- _Work item_
Please repeat the data exactly. Any picture in it stays out.

- _Data for processing_
--- START ---

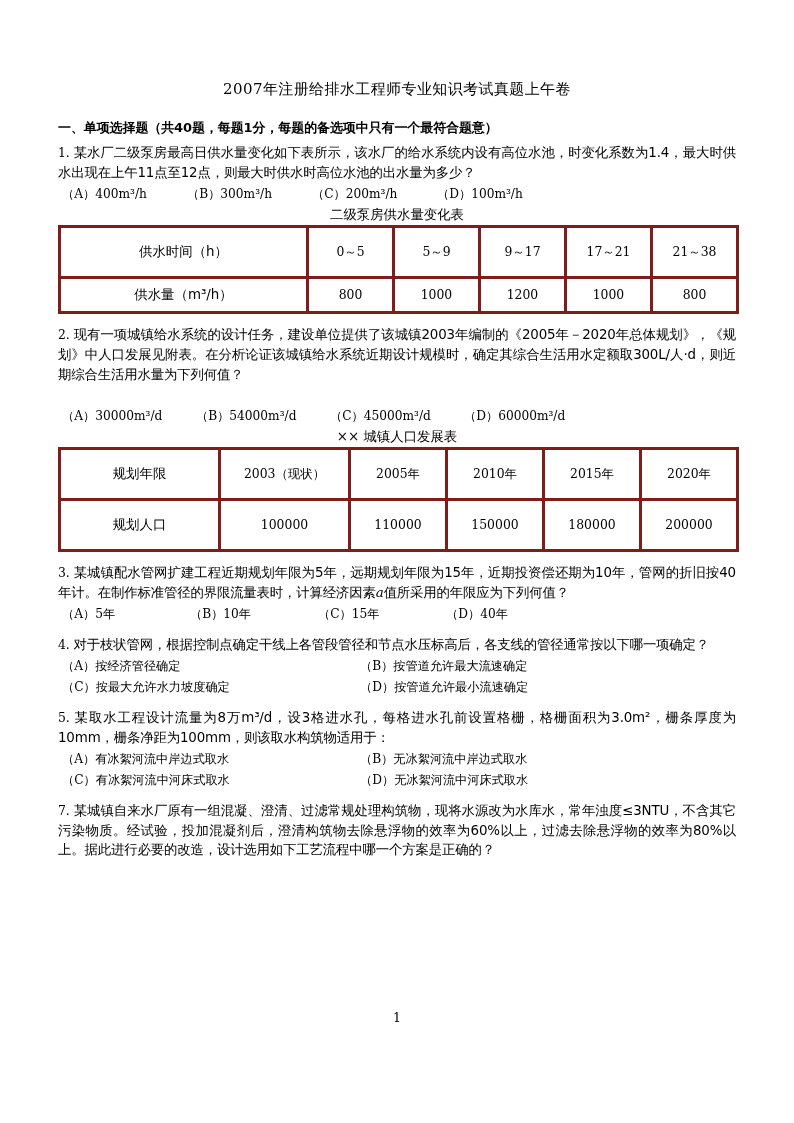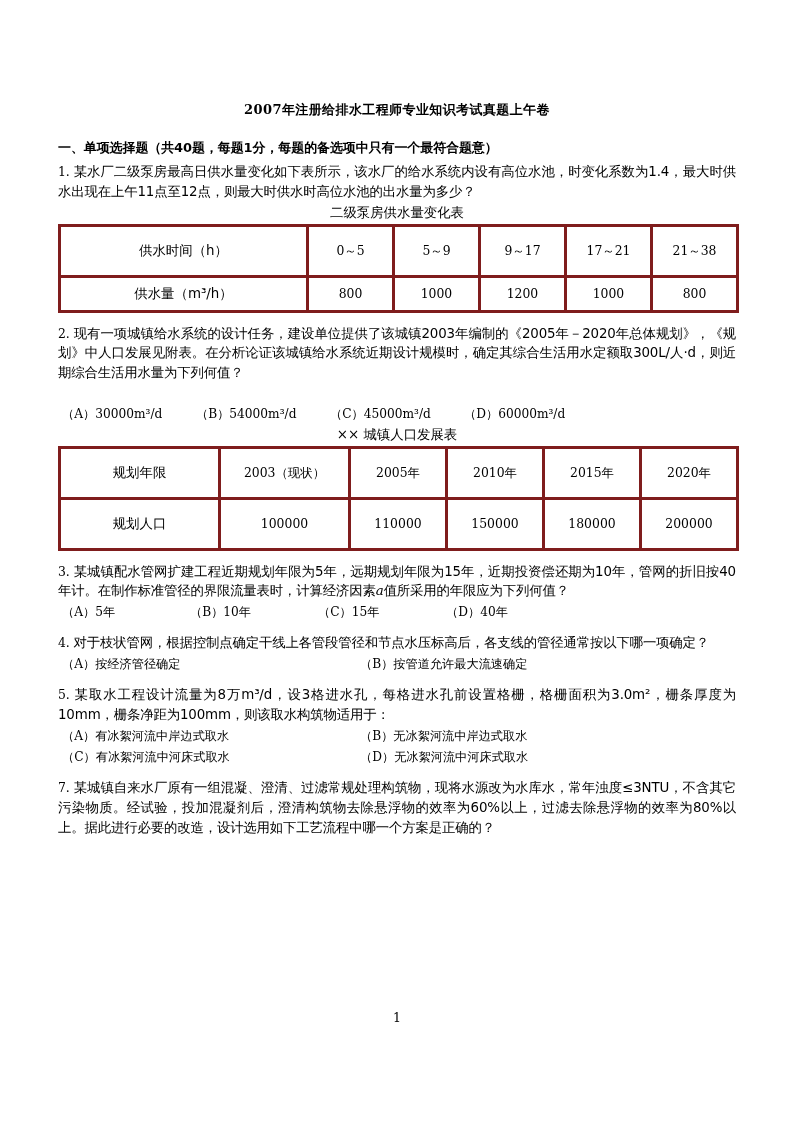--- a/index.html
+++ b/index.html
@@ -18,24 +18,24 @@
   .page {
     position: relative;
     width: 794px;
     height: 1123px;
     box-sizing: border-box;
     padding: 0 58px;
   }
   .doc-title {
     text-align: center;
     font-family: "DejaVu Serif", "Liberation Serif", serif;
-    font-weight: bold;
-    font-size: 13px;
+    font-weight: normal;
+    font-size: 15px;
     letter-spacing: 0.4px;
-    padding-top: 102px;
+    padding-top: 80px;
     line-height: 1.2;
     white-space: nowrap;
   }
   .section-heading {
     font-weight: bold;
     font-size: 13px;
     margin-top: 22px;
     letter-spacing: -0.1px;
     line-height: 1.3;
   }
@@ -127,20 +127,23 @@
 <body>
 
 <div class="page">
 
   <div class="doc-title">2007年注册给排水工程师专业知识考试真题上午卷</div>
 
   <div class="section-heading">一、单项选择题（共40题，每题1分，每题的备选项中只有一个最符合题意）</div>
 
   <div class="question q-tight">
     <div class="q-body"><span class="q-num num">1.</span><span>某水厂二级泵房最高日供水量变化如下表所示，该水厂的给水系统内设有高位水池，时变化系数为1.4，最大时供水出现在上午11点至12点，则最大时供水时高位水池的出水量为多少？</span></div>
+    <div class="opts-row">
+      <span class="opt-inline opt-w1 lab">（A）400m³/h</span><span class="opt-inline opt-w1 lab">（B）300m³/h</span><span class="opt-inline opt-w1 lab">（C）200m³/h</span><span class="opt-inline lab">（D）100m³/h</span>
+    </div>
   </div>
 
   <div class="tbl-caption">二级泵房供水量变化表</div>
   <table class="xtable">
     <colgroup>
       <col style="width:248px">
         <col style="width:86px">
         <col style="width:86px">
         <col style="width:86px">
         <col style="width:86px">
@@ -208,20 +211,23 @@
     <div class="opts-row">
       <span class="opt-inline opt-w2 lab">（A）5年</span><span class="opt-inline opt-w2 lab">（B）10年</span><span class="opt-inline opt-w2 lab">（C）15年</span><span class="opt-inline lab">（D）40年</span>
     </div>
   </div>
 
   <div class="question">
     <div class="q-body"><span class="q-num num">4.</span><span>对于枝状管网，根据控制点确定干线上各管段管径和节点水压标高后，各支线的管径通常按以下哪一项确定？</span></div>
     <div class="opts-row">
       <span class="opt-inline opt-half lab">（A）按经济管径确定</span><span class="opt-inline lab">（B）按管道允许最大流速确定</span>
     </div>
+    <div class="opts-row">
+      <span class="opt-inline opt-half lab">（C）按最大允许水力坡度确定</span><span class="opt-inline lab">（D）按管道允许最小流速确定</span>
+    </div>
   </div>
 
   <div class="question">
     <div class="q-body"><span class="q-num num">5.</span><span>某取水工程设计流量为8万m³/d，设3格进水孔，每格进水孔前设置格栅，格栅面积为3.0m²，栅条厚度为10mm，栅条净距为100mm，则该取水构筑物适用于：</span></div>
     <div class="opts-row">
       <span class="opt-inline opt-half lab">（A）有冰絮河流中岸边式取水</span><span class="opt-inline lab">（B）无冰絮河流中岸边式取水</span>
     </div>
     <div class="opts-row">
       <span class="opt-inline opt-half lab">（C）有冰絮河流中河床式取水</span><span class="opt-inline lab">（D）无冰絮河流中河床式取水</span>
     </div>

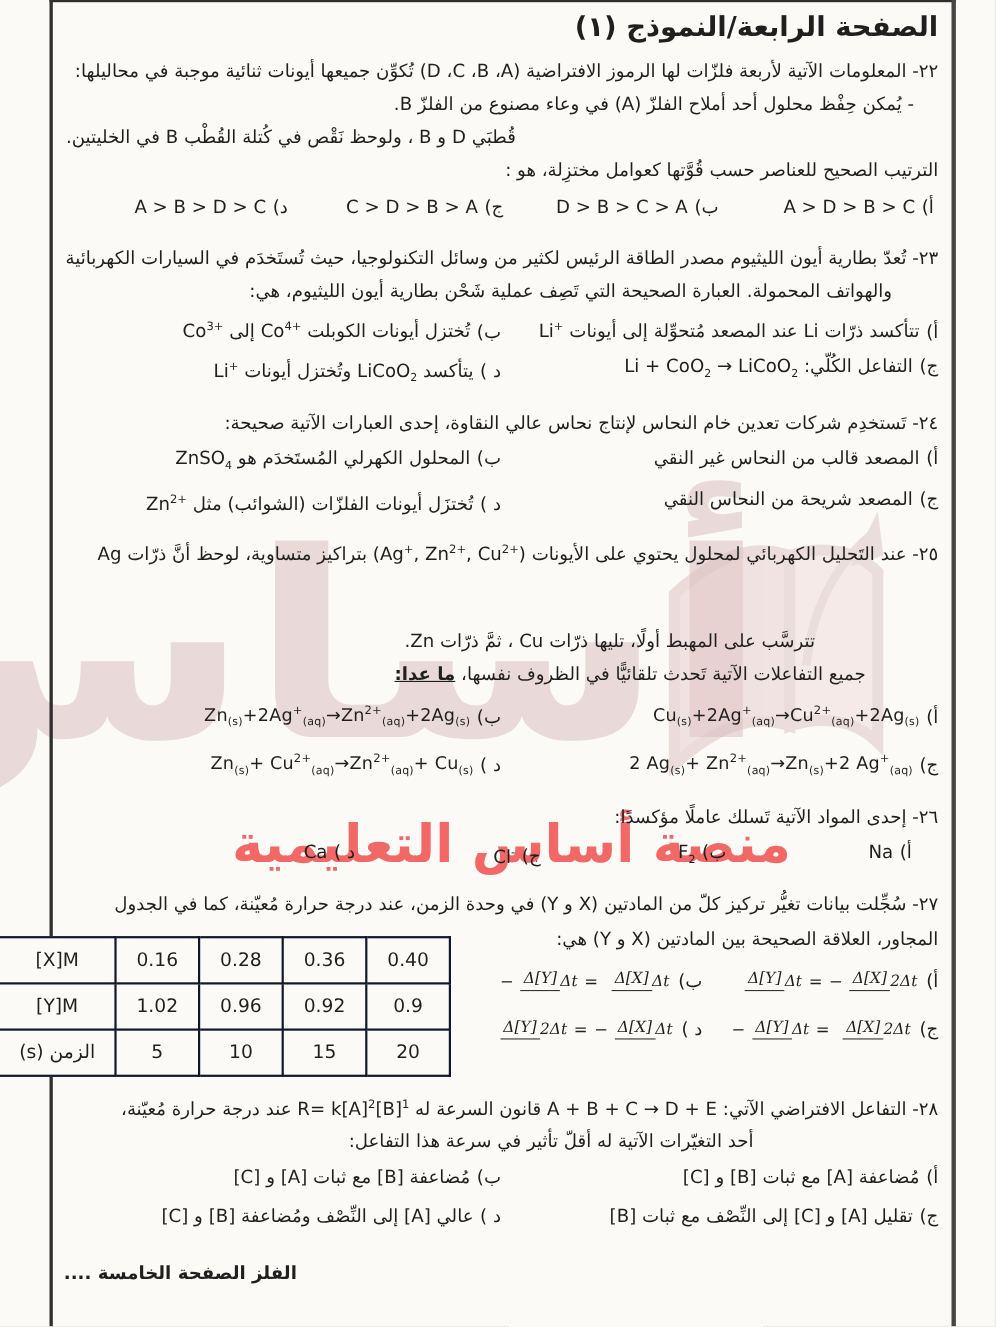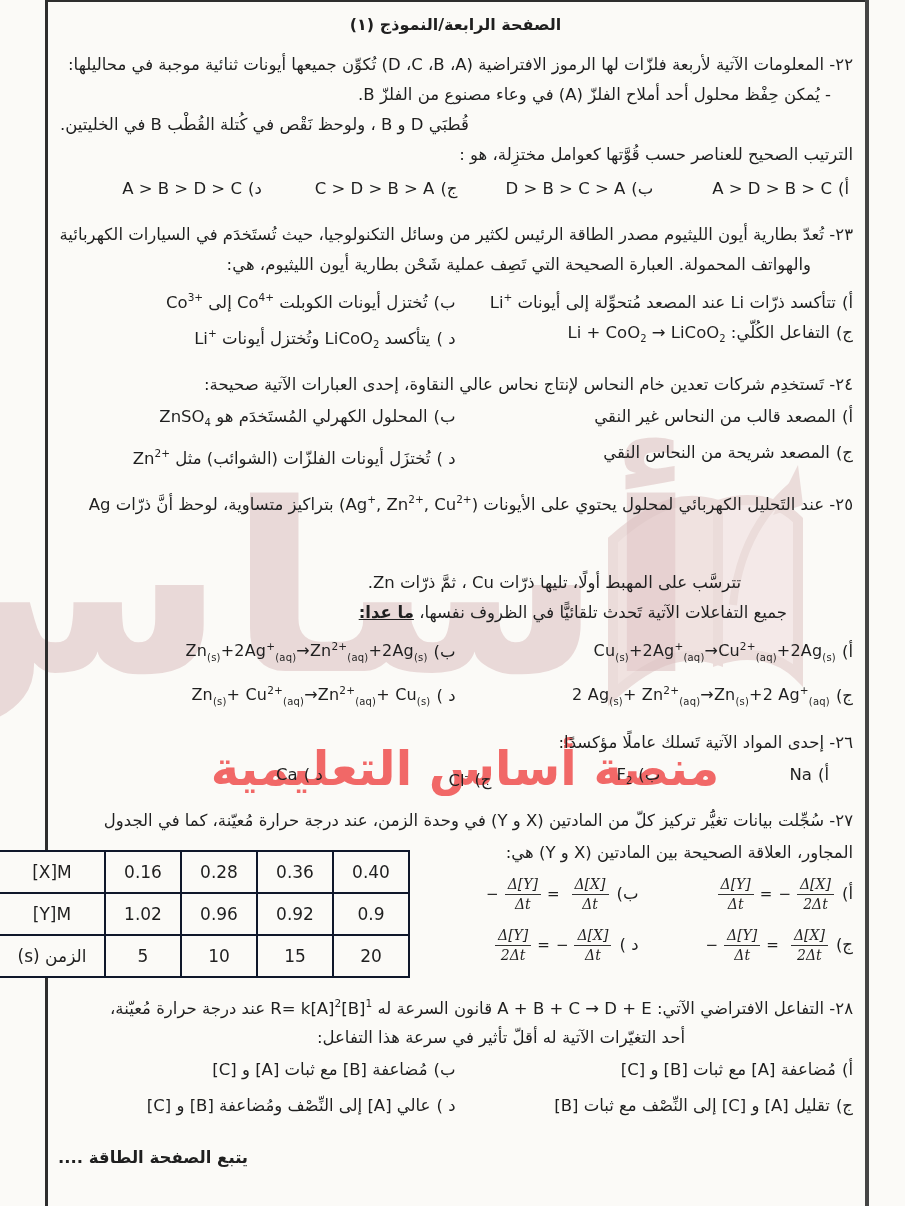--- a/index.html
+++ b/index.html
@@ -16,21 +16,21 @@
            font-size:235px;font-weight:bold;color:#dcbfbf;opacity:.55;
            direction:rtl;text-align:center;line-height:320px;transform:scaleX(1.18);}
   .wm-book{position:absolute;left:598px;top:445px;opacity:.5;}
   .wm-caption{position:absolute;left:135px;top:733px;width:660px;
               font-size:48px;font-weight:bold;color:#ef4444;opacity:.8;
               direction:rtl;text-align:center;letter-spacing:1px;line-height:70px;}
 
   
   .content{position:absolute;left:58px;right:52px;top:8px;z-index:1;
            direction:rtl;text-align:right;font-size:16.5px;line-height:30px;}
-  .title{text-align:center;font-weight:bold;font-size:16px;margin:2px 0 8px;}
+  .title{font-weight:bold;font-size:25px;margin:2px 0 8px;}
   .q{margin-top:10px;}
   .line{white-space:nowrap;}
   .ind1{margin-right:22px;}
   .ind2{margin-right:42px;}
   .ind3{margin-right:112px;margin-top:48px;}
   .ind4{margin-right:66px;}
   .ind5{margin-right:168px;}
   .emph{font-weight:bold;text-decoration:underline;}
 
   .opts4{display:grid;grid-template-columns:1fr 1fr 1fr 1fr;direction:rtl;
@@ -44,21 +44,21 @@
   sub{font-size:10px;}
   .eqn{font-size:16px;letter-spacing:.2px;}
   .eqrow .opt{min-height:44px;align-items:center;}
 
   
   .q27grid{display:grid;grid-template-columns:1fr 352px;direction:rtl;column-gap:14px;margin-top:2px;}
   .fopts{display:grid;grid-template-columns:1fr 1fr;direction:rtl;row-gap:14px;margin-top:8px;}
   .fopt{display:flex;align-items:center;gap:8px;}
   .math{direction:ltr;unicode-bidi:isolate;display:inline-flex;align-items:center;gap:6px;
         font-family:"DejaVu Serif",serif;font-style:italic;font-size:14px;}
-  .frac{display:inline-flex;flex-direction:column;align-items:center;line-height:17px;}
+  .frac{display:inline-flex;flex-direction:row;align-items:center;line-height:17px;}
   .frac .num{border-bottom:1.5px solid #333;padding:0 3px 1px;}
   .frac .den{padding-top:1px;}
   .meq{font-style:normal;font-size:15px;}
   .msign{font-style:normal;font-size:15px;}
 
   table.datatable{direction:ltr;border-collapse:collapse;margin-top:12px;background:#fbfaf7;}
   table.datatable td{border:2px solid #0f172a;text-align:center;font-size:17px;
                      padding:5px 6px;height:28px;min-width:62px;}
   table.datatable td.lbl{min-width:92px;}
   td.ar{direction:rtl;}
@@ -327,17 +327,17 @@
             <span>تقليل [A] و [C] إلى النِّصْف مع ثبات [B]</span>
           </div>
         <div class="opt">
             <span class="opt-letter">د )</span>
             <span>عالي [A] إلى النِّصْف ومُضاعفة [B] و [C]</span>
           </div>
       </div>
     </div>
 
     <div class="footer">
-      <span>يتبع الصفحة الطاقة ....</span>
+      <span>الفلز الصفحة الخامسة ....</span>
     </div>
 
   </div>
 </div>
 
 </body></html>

--- END ---

- _Solution below_
--- a/index.html
+++ b/index.html
@@ -18,24 +18,24 @@
   .page {
     position: relative;
     width: 794px;
     height: 1123px;
     box-sizing: border-box;
     padding: 0 58px;
   }
   .doc-title {
     text-align: center;
     font-family: "DejaVu Serif", "Liberation Serif", serif;
-    font-weight: bold;
-    font-size: 13px;
+    font-weight: normal;
+    font-size: 15px;
     letter-spacing: 0.4px;
-    padding-top: 102px;
+    padding-top: 80px;
     line-height: 1.2;
     white-space: nowrap;
   }
   .section-heading {
     font-weight: bold;
     font-size: 13px;
     margin-top: 22px;
     letter-spacing: -0.1px;
     line-height: 1.3;
   }
@@ -127,20 +127,23 @@
 <body>
 
 <div class="page">
 
   <div class="doc-title">2007年注册给排水工程师专业知识考试真题上午卷</div>
 
   <div class="section-heading">一、单项选择题（共40题，每题1分，每题的备选项中只有一个最符合题意）</div>
 
   <div class="question q-tight">
     <div class="q-body"><span class="q-num num">1.</span><span>某水厂二级泵房最高日供水量变化如下表所示，该水厂的给水系统内设有高位水池，时变化系数为1.4，最大时供水出现在上午11点至12点，则最大时供水时高位水池的出水量为多少？</span></div>
+    <div class="opts-row">
+      <span class="opt-inline opt-w1 lab">（A）400m³/h</span><span class="opt-inline opt-w1 lab">（B）300m³/h</span><span class="opt-inline opt-w1 lab">（C）200m³/h</span><span class="opt-inline lab">（D）100m³/h</span>
+    </div>
   </div>
 
   <div class="tbl-caption">二级泵房供水量变化表</div>
   <table class="xtable">
     <colgroup>
       <col style="width:248px">
         <col style="width:86px">
         <col style="width:86px">
         <col style="width:86px">
         <col style="width:86px">
@@ -208,20 +211,23 @@
     <div class="opts-row">
       <span class="opt-inline opt-w2 lab">（A）5年</span><span class="opt-inline opt-w2 lab">（B）10年</span><span class="opt-inline opt-w2 lab">（C）15年</span><span class="opt-inline lab">（D）40年</span>
     </div>
   </div>
 
   <div class="question">
     <div class="q-body"><span class="q-num num">4.</span><span>对于枝状管网，根据控制点确定干线上各管段管径和节点水压标高后，各支线的管径通常按以下哪一项确定？</span></div>
     <div class="opts-row">
       <span class="opt-inline opt-half lab">（A）按经济管径确定</span><span class="opt-inline lab">（B）按管道允许最大流速确定</span>
     </div>
+    <div class="opts-row">
+      <span class="opt-inline opt-half lab">（C）按最大允许水力坡度确定</span><span class="opt-inline lab">（D）按管道允许最小流速确定</span>
+    </div>
   </div>
 
   <div class="question">
     <div class="q-body"><span class="q-num num">5.</span><span>某取水工程设计流量为8万m³/d，设3格进水孔，每格进水孔前设置格栅，格栅面积为3.0m²，栅条厚度为10mm，栅条净距为100mm，则该取水构筑物适用于：</span></div>
     <div class="opts-row">
       <span class="opt-inline opt-half lab">（A）有冰絮河流中岸边式取水</span><span class="opt-inline lab">（B）无冰絮河流中岸边式取水</span>
     </div>
     <div class="opts-row">
       <span class="opt-inline opt-half lab">（C）有冰絮河流中河床式取水</span><span class="opt-inline lab">（D）无冰絮河流中河床式取水</span>
     </div>

--- a/index.html
+++ b/index.html
@@ -16,21 +16,21 @@
            font-size:235px;font-weight:bold;color:#dcbfbf;opacity:.55;
            direction:rtl;text-align:center;line-height:320px;transform:scaleX(1.18);}
   .wm-book{position:absolute;left:598px;top:445px;opacity:.5;}
   .wm-caption{position:absolute;left:135px;top:733px;width:660px;
               font-size:48px;font-weight:bold;color:#ef4444;opacity:.8;
               direction:rtl;text-align:center;letter-spacing:1px;line-height:70px;}
 
   
   .content{position:absolute;left:58px;right:52px;top:8px;z-index:1;
            direction:rtl;text-align:right;font-size:16.5px;line-height:30px;}
-  .title{text-align:center;font-weight:bold;font-size:16px;margin:2px 0 8px;}
+  .title{font-weight:bold;font-size:25px;margin:2px 0 8px;}
   .q{margin-top:10px;}
   .line{white-space:nowrap;}
   .ind1{margin-right:22px;}
   .ind2{margin-right:42px;}
   .ind3{margin-right:112px;margin-top:48px;}
   .ind4{margin-right:66px;}
   .ind5{margin-right:168px;}
   .emph{font-weight:bold;text-decoration:underline;}
 
   .opts4{display:grid;grid-template-columns:1fr 1fr 1fr 1fr;direction:rtl;
@@ -44,21 +44,21 @@
   sub{font-size:10px;}
   .eqn{font-size:16px;letter-spacing:.2px;}
   .eqrow .opt{min-height:44px;align-items:center;}
 
   
   .q27grid{display:grid;grid-template-columns:1fr 352px;direction:rtl;column-gap:14px;margin-top:2px;}
   .fopts{display:grid;grid-template-columns:1fr 1fr;direction:rtl;row-gap:14px;margin-top:8px;}
   .fopt{display:flex;align-items:center;gap:8px;}
   .math{direction:ltr;unicode-bidi:isolate;display:inline-flex;align-items:center;gap:6px;
         font-family:"DejaVu Serif",serif;font-style:italic;font-size:14px;}
-  .frac{display:inline-flex;flex-direction:column;align-items:center;line-height:17px;}
+  .frac{display:inline-flex;flex-direction:row;align-items:center;line-height:17px;}
   .frac .num{border-bottom:1.5px solid #333;padding:0 3px 1px;}
   .frac .den{padding-top:1px;}
   .meq{font-style:normal;font-size:15px;}
   .msign{font-style:normal;font-size:15px;}
 
   table.datatable{direction:ltr;border-collapse:collapse;margin-top:12px;background:#fbfaf7;}
   table.datatable td{border:2px solid #0f172a;text-align:center;font-size:17px;
                      padding:5px 6px;height:28px;min-width:62px;}
   table.datatable td.lbl{min-width:92px;}
   td.ar{direction:rtl;}
@@ -327,17 +327,17 @@
             <span>تقليل [A] و [C] إلى النِّصْف مع ثبات [B]</span>
           </div>
         <div class="opt">
             <span class="opt-letter">د )</span>
             <span>عالي [A] إلى النِّصْف ومُضاعفة [B] و [C]</span>
           </div>
       </div>
     </div>
 
     <div class="footer">
-      <span>يتبع الصفحة الطاقة ....</span>
+      <span>الفلز الصفحة الخامسة ....</span>
     </div>
 
   </div>
 </div>
 
 </body></html>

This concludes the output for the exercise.